Das war mein Laden

Media-Saturn-Gründer drohen mit langem Rechtsstreit

11.04.2011
Media Markt und Saturn gehören mehrheitlich Metro. Lange herrschte Eintracht mit den Firmengründern. Das ist vorbei: Denn die Gründer sehen ihre Rechte bedroht und wolle nun kämpfen.

Im Machtkampf um Europas größte Elektronikketten Media Markt und Saturn droht eine langwierige Auseinandersetzung vor Gericht. "Wir gehen bis zum Bundesgerichtshof, wenn es sein muss", sagte der Media-Markt-Mitgründer Leopold Stiefel dem Nachrichtenmagazin "Der Spiegel". Stiefel und Mitgründer Erich Kellerhals werfen Metro-Chef Eckhard Cordes vor, bei Media-Saturn durchregieren zu wollen und damit gegen Vereinbarungen zu verstoßen. Die Metro weist die Vorwürfe zurück und setzt auf ein Schiedsgericht. Darüber hinaus bleibe der Vorstand der Metro AG gesprächsbereit.
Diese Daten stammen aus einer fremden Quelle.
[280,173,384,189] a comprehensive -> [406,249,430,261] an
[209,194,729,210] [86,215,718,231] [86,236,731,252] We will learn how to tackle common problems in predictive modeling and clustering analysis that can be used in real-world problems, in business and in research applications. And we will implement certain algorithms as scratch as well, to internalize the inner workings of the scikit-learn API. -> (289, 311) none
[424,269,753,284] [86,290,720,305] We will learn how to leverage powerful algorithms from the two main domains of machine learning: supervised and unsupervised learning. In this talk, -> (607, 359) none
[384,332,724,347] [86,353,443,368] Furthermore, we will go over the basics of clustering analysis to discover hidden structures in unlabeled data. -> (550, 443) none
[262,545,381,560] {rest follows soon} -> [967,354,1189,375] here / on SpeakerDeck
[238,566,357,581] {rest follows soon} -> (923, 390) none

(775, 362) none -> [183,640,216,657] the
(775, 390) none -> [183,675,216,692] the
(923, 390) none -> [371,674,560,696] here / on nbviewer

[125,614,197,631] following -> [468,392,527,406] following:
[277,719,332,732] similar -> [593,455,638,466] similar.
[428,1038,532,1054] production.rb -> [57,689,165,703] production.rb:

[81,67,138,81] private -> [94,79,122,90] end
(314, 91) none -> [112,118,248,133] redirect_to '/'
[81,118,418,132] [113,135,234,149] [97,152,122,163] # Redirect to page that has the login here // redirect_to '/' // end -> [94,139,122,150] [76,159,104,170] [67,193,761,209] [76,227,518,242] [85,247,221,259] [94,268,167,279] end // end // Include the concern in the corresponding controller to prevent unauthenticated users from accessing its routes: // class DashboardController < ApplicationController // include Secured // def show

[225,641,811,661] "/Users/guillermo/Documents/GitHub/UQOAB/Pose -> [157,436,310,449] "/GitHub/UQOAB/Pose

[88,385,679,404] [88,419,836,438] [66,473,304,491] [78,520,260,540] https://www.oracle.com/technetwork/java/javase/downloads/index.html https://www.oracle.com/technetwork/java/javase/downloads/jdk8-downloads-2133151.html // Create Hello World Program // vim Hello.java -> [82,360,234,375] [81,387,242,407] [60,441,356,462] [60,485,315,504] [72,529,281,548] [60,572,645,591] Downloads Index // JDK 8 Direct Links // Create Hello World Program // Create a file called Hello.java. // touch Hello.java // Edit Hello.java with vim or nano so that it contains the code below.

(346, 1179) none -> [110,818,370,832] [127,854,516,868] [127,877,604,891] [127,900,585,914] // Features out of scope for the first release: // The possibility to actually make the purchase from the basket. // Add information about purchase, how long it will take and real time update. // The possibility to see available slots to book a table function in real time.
"Wir bedauern, dass abermals die Auseinandersetzung über Satzungsfragen über die Medien und nicht das dafür zuständige Schiedsgericht gesucht wird", sagte ein Metro-Sprecher am Samstag der dpa. Man sei zuversichtlich, dass die laufende rechtliche Überprüfung zügig abgeschlossen und die Position der Metro bestätigt werde. Die Gestaltungsrechte der Metro AG bei Media-Saturn entsprächen nicht den tatsächlichen Mehrheitsverhältnissen.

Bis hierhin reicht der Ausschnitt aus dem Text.